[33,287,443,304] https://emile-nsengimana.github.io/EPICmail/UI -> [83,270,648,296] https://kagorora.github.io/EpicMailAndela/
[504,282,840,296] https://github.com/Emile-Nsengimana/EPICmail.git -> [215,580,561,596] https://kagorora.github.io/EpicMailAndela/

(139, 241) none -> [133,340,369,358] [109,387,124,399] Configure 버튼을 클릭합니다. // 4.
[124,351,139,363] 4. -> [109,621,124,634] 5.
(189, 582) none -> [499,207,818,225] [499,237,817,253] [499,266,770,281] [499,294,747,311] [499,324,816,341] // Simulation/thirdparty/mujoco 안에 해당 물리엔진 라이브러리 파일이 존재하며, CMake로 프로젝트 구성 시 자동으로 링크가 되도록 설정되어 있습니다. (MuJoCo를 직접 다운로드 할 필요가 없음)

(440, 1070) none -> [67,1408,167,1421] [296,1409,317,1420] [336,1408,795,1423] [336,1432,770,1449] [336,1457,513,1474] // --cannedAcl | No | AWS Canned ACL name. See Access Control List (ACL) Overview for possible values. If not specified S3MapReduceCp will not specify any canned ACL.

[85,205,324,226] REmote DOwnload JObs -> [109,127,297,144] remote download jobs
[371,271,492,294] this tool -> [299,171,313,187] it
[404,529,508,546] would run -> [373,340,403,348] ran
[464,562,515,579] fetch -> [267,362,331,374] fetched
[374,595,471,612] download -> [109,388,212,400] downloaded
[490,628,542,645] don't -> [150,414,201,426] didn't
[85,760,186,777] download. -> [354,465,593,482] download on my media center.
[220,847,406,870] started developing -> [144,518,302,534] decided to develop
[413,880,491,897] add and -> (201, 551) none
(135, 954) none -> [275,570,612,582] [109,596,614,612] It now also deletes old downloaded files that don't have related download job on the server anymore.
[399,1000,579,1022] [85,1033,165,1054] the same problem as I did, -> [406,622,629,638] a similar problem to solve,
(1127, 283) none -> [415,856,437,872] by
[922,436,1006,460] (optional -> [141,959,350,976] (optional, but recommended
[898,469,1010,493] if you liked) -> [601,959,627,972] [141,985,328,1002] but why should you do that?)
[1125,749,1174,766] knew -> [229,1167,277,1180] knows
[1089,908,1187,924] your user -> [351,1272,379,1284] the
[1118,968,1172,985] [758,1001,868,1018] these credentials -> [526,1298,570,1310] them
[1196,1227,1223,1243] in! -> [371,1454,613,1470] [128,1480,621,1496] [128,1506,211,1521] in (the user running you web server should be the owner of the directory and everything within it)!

WHAT THIS TASK INVOLVES
Give the number of lines in the entries that hold the word "kagorora", and nothing else.

EXERCISE ANSWER
2